Le 28 mai, la Haute Cour rwandaise a acquitté l'animateur radio Epaphrodite Habarugira des accusations de « minimisation du génocide » et de diffusion de « l'idéologie génocidaire », et s'est interrogée sur les raisons pour lesquelles l'affaire avait été portée devant les tribunaux.

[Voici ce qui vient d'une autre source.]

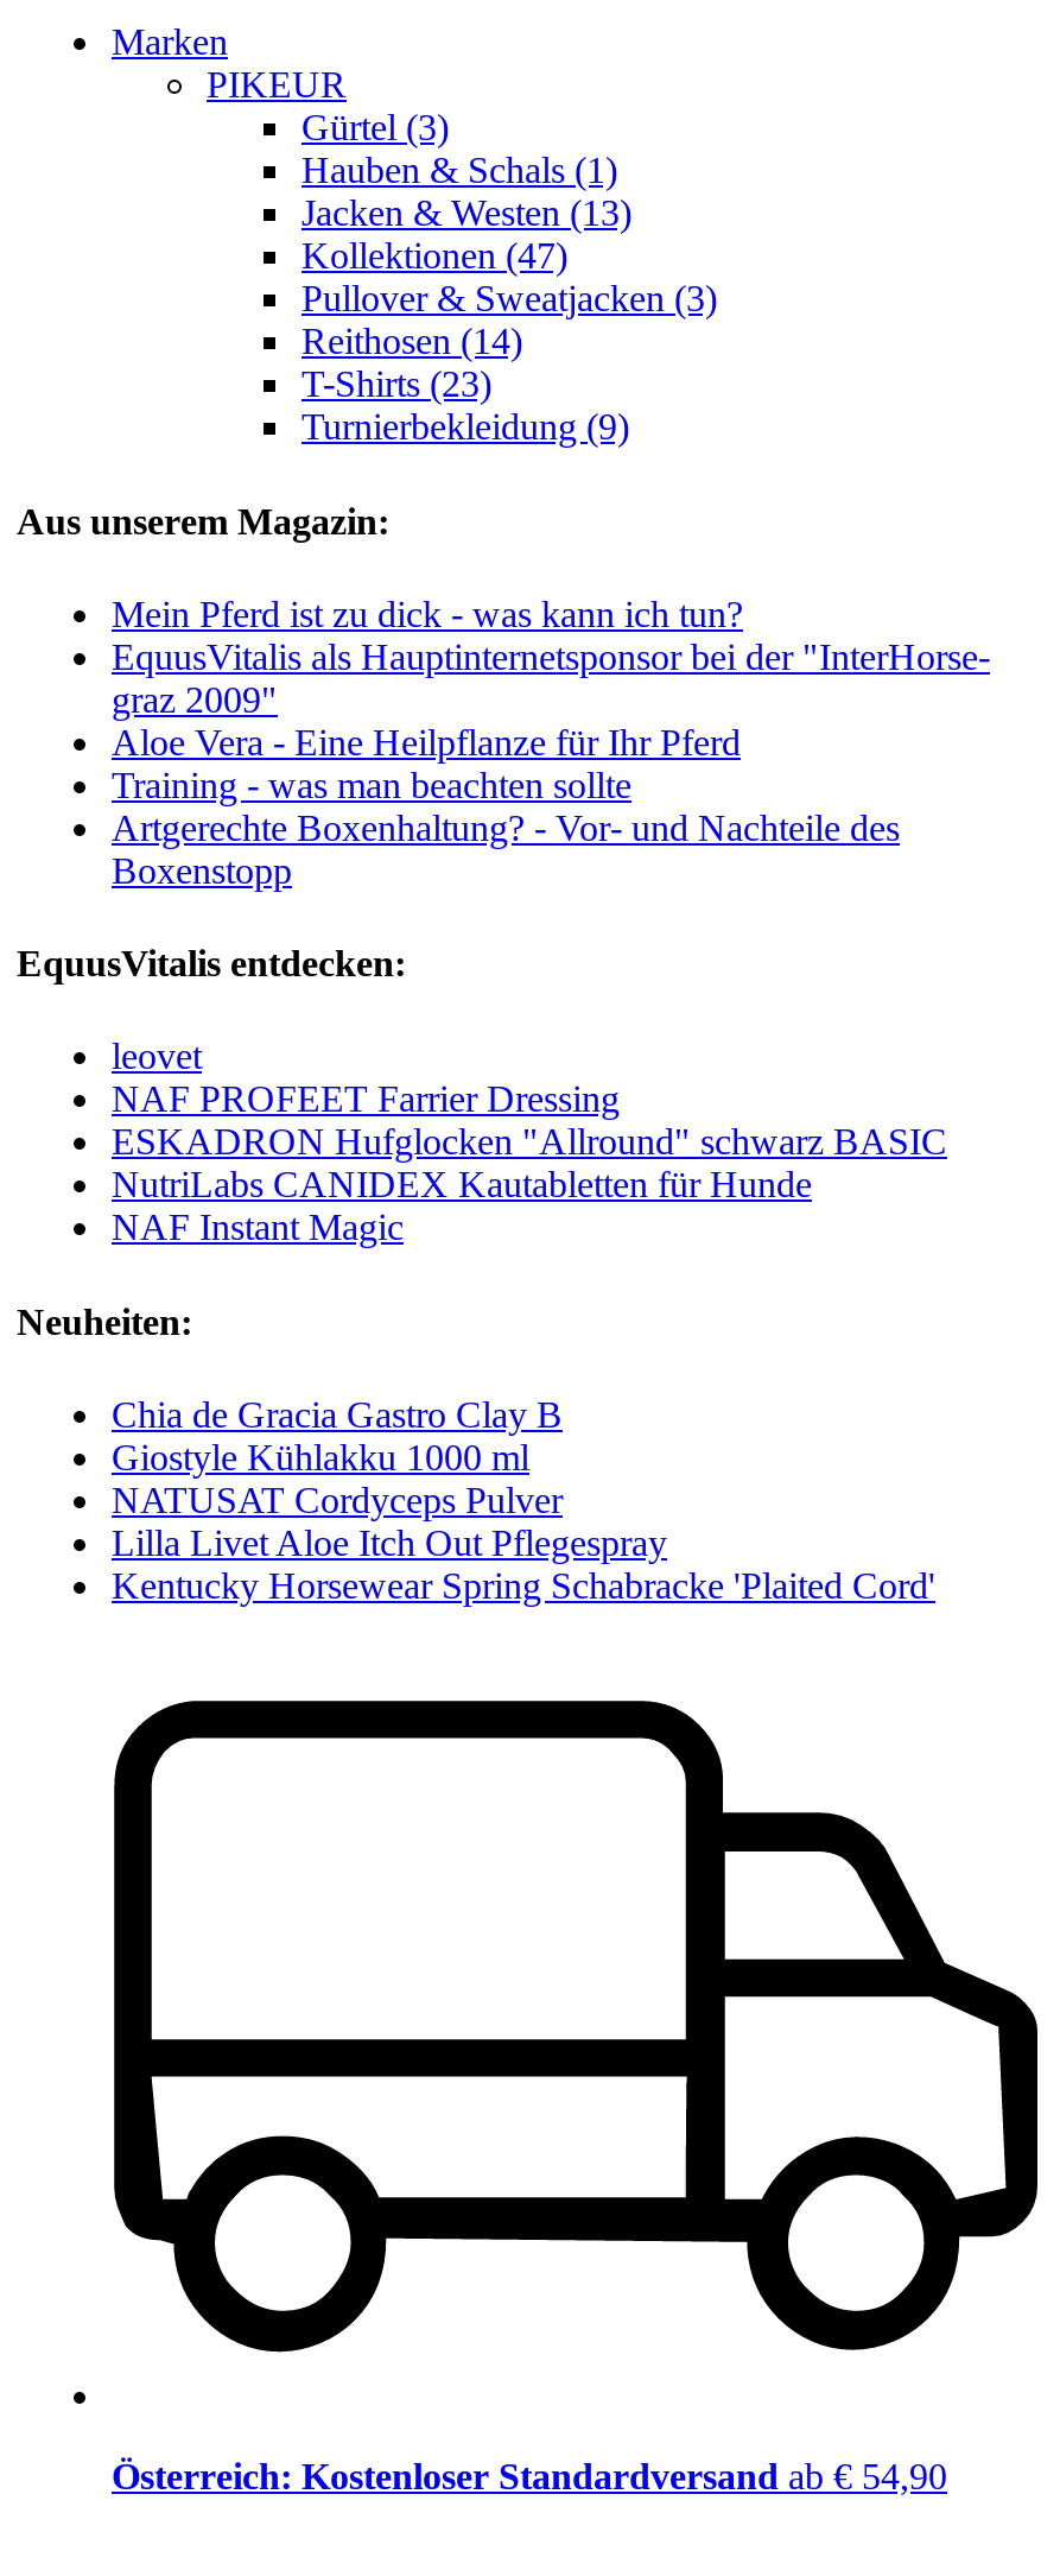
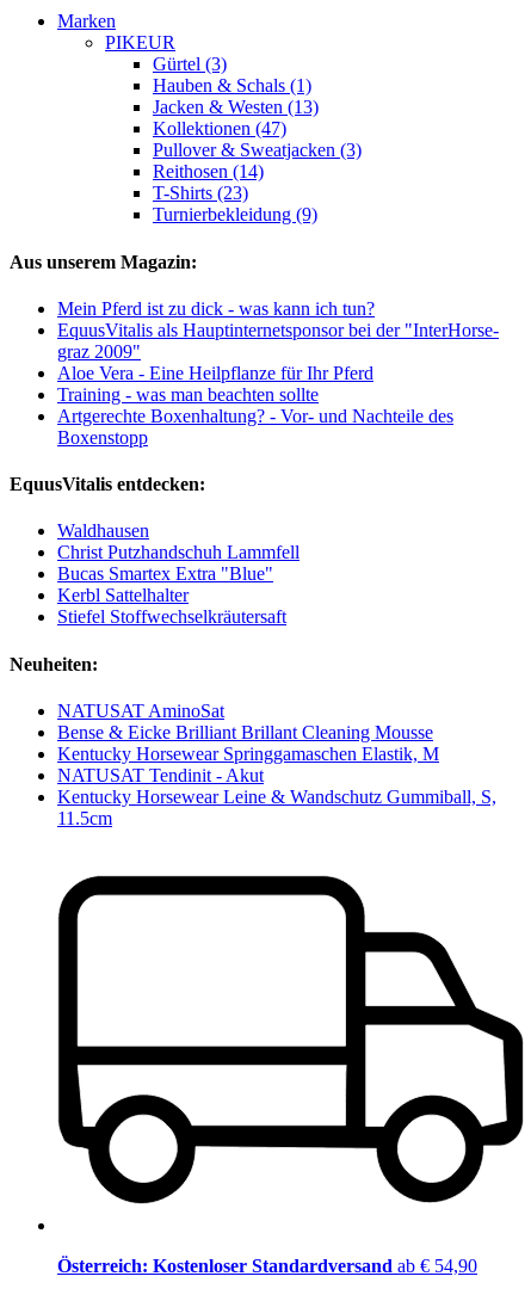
[112,1036,947,1248] leovet | NAF PROFEET Farrier Dressing | ESKADRON Hufglocken "Allround" schwarz BASIC | NutriLabs CANIDEX Kautabletten für Hunde | NAF Instant Magic -> [57,521,300,627] Waldhausen | Christ Putzhandschuh Lammfell | Bucas Smartex Extra "Blue" | Kerbl Sattelhalter | Stiefel Stoffwechselkräutersaft
[112,1394,935,1605] Chia de Gracia Gastro Clay B | Giostyle Kühlakku 1000 ml | NATUSAT Cordyceps Pulver | Lilla Livet Aloe Itch Out Pflegespray | Kentucky Horsewear Spring Schabracke 'Plaited Cord' -> [57,701,496,828] NATUSAT AminoSat | Bense & Eicke Brilliant Brillant Cleaning Mousse | Kentucky Horsewear Springgamaschen Elastik, M | NATUSAT Tendinit - Akut | Kentucky Horsewear Leine & Wandschutz Gummiball, S, | 11.5cm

Habarugira, présentateur à Radio Huguka-Muhanga, a été arrêté en avril 2012 après avoir confondu par inadvertance les mots kinyarwandais pour « victimes » et « survivants » lors de la lecture d'un reportage matinal sur les cérémonies commémorant le 18e anniversaire du génocide rwandais. Selon les autorités, cette confusion a pu laisser entendre qu'il approuvait le génocide.
Le parquet avait initialement requis 20 ans de prison et une amende ; lors du procès, la peine a été ramenée à six ans de prison et une amende. Un tribunal local l'a acquitté de ces charges en juillet 2012, mais le parquet a fait appel.
L'avocat de la défense d'Habarugira, Jean de Dieu Nduwayo, a plaidé que cette déclaration n'était qu'un lapsus et qu'il n'y avait aucune preuve qu'il ait eu l'intention de propager une idéologie génocidaire.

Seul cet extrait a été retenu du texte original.